非常に美しい女性であることがよくわかります。
「これは」
【人体錬成ね…珍しい】
人体錬成は、寿命制限特別法によって規制されているイレギュラーテクノロジーのひとつです。
「うっ…げはっ!かはっ…」
クラフターに生成された女性は、口に入り込んだ土くれを吐き出し、そのまま倒れこんでしまいました。
【土中のミネラルが不足していたようね。脱水症状をおこしているわ】
「…どうやら、取って食われるような危険はなさそうだな」
【浮気の危険は高そうだけどね】
「…留意しておく」
おじいさんは重力場包囲陣を解除し、自分の着ていたカエアン製フラショナールコートで女性を包み、家に連れて帰りました。
おじいさんとおばあさんの家は、白川郷の茅葺屋根建築を模した純和風の家です。
おじいさんが雪景色が非常に好きなため、わざわざ積雪量の多い、西に海、東に山があるところに立地しています。
始めは暖房装置も囲炉裏と火鉢しか認めなかったのですが、おばあさんがカゼを引いてディアスポライズを余儀なくされてからは、エアコンが設置されました。
「うっ…」
女性は目を覚ましました。
「ここは…?」
が、同時に目を疑いました。
無理もありません。900年前と言えば月面国家誕生に伴い、地球では非常に近未来的な、悪趣味なほどのSFチック服飾や建築が流行っていたのですから。
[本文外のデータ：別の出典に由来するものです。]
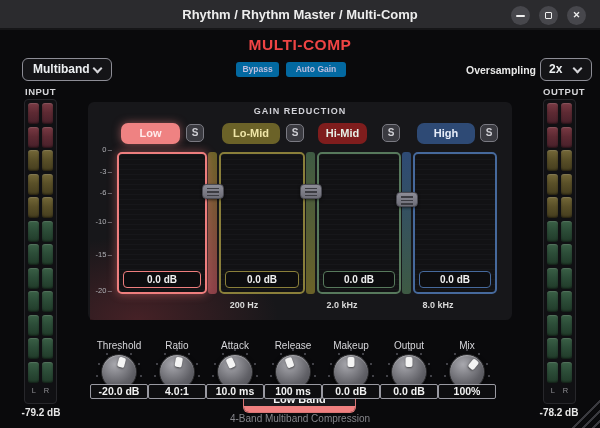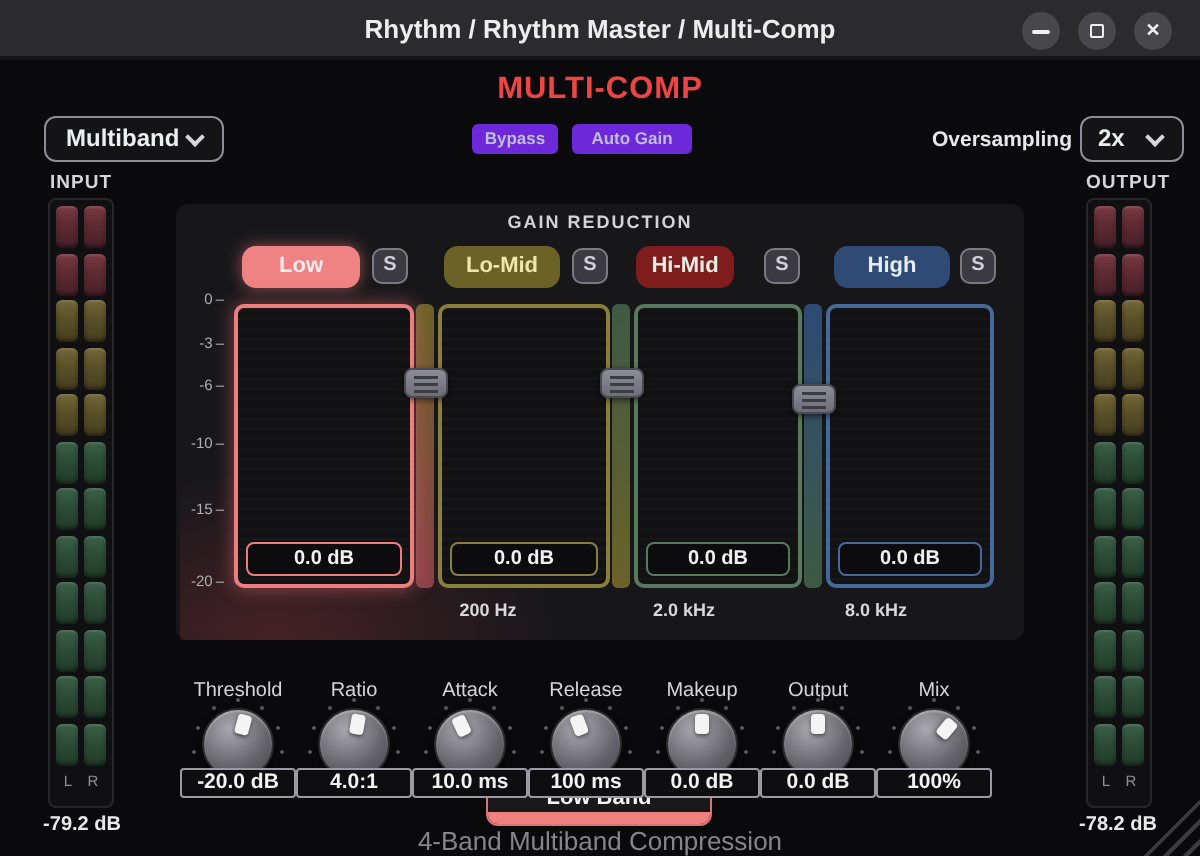--- a/index.html
+++ b/index.html
@@ -21,21 +21,21 @@
 
   
   .plugin-title { position:absolute; left:0; top:36px; width:600px; text-align:center;
     color:#ef4444; font-size:15.5px; font-weight:bold; letter-spacing:.5px; }
   .dropdown { position:absolute; height:23px; background:#141417; border:1.5px solid #8d8d96;
     border-radius:6px; color:#eceff1; font-size:12px; font-weight:bold; line-height:20px; }
   .dd-mode { left:22px; top:58px; width:90px; padding-left:10px; }
   .dd-os { left:540px; top:58px; width:52px; padding-left:8px; }
   .chev { position:absolute; right:10px; top:6px; width:7px; height:7px;
     border-right:2px solid #d6d6da; border-bottom:2px solid #d6d6da; transform:rotate(45deg); }
-  .hdr-btn { position:absolute; top:62px; height:15px; background:#6d28d9; border-radius:3px;
+  .hdr-btn { position:absolute; top:62px; height:15px; background:#0369a1; border-radius:3px;
     color:#bdbdde; font-size:8.5px; font-weight:bold; text-align:center; line-height:15px; }
   .btn-bypass { left:236px; width:43px; }
   .btn-autogain { left:286px; width:60px; }
   .os-label { position:absolute; left:452px; top:64px; width:84px; text-align:right;
     color:#e8e8e8; font-size:10.5px; font-weight:bold; }
 
   
   .meter-caption { position:absolute; top:86px; width:33px; text-align:center;
     color:#d5d5d8; font-size:9.5px; font-weight:bold; letter-spacing:.5px; }
   .meter-frame { position:absolute; top:99px; width:33px; height:305px; background:#101013;
@@ -105,21 +105,21 @@
     color:#f2f2f2; font-size:10.5px; font-weight:bold; z-index:4; }
 
   
   .band-pill { position:absolute; left:243px; top:391px; width:113px; height:22px;
     background:#19191c; border:1px solid rgba(240,128,128,.9); border-radius:6px; z-index:3;
     overflow:hidden; }
   .band-pill-text { position:absolute; left:0; top:1px; width:100%; text-align:center;
     color:#f5f5f5; font-size:11px; font-weight:bold; }
   .band-pill-bar { position:absolute; left:0; bottom:0; width:100%; height:6px; background:#f08080; }
   .footer-caption { position:absolute; left:0; top:413px; width:600px; text-align:center;
-    color:#85858a; font-size:13px; }
+    color:#85858a; font-size:10px; }
   .resize-grip { position:absolute; right:0; bottom:0; width:34px; height:34px;
     clip-path:polygon(100% 0, 100% 100%, 0 100%);
     background:repeating-linear-gradient(135deg,#3a3a3f 0 2px, transparent 2px 7px); }
 </style>
 </head>
 <body>
 
 <div id="app">
 
   <div class="titlebar">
おじいさんとおばあさんの家は、彼女にはさぞかし奇異に映ったことでしょう。
「気がついたか」
「!」
おじいさんの声に一瞬怯えた女性でしたが、すぐに気を取り直しました。
「あなたが、助けて下さったのですか?」
「そういうことになるな」
おじいさんは、女性の布団のそばに小さな飯台に乗せた湯気の立つ粥を置き、少し距離を置いて胡座をかきました。
「食べろ。消化器管を早く動かさんと、ゼリーしか食えなくなる。話はそれからだ」
おじいさんは愛用の作務衣の袖を正し、茶を啜りはじめました。